Le poème s’écrit dans le mouvement de ces lectures, il dit la nécessité soudaine de cette poésie-là.
Statement of Homage
When did I write this poem? I don’t quite remember the time, neither the exact occasion; but I remember the poem. I found it in my archives, after a little digital search .. It dates to around 1995, after a break-up (could I have loved you so much?). It was a part of a group of poems entitled A Hypothetical Man.

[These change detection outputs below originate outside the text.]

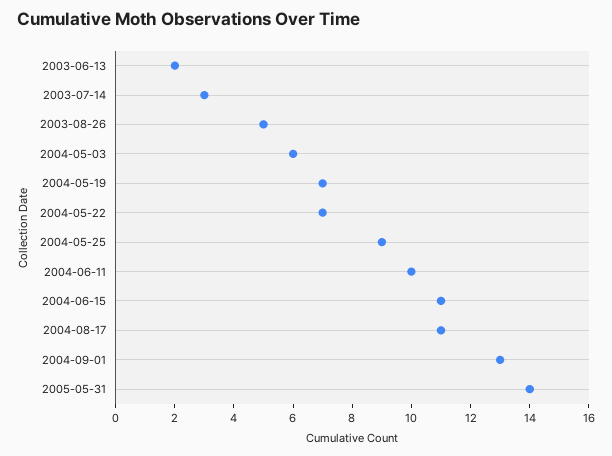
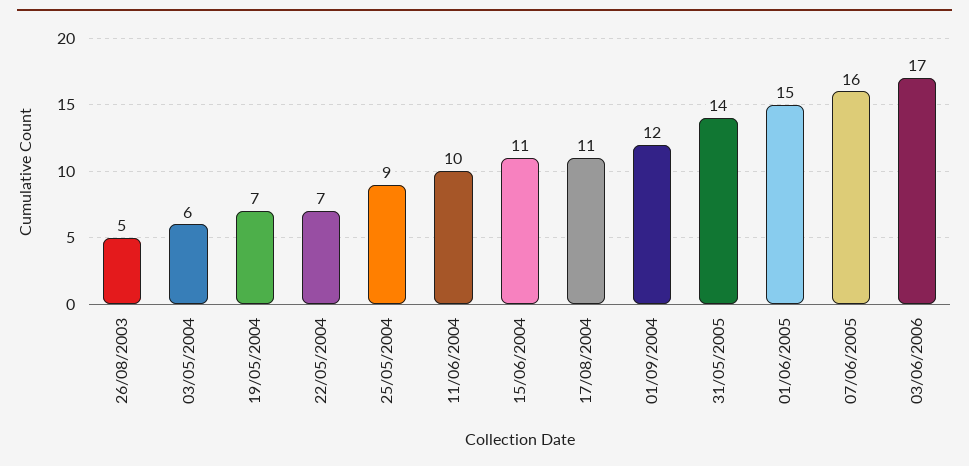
2003-06-13: 2 -> none
2003-07-14: 3 -> none
2004-09-01: 13 -> 12
01/06/2005: none -> 15
07/06/2005: none -> 16
03/06/2006: none -> 17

This archeology, rather dizzying for me, alas tends to confirm this hypothetical character ..
If I remember so well having written this poem, instead of a number of others, completely forgotten, it’s because I sent it to the poet of whom I was thinking while writing it, Jacques Roubaud, in a letter.

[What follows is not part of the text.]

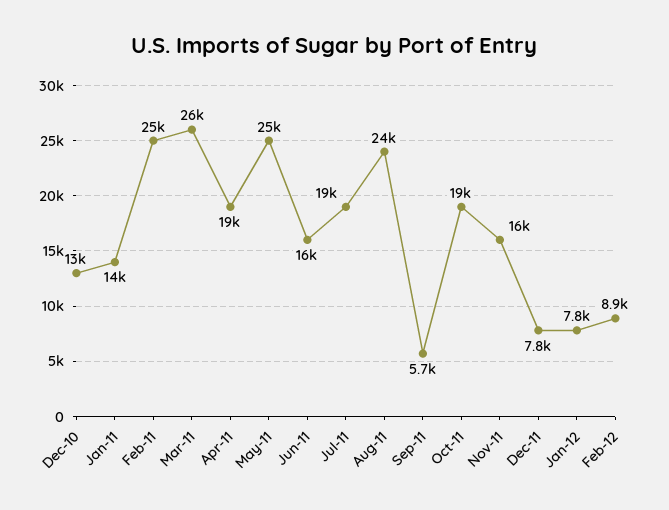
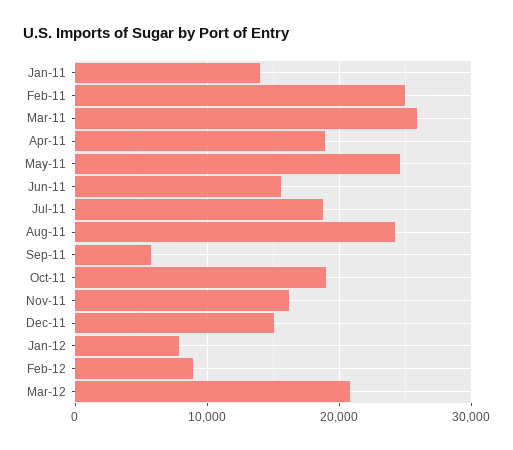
Dec-10: 13000 -> none
Dec-11: 7800 -> 15000
Mar-12: none -> 21000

I was unaware that Jacques Roubaud does not reply to letters.
Therefore, there wasn’t a response to this poem, and the reading of my poetry by Jacques Roubaud happened much later, when I was able to hand him a book.
The address of this poem, granted indirect, since the poet is in the third person, has remained purely psychic.
Why address this poem, then, to Jacques Roubaud? Precisely because he speaks of a reading of his poetry, and firstly more specifically of “Sonnet of Sonnets in Prose” of ∈, a form that I’m imitating very loosely here, because this poem doesn’t have fourteen lines: an image in prose of an image in prose of a sonnet in verse.
These sonnets are poems of mourning, memory and seclusion, and I spoke them to myself, at night, like the Japanese poet Teika, as Roubaud presents him to us, in Trente et un au cube : “late into the night he stayed / sitting near the bed, / before the frail lamp, / softly moaning / poems, late into / the night, crouched over the cold,” or like Jacques Roubaud himself, alone reciting the poems from Dors ..
The poem is written in the movement of these readings, it speaks of the sudden necessity of this poetry.
Jacques Roubaud
Jacques Roubaud, born in 1932, was a professor of mathematics and is a member of Oulipo. He is the author of a significant body of work, from ∈ (1967) to more recently Cent sept plantes. Among his major poetry collections, he is recognized for Trente et un au cube (1973) and Quelque chose noir (1986). A great scholar and theorist, he has published other works dedicated to the troubadour tradition, the sonnet form, the questioning of the relationship between poetry and memory, and anthologies. He composed a vast prose cycle entitled ‘le grand incendie de Londres,’ which served to intensify the practice of his poetics while also extending them in unexpected directions.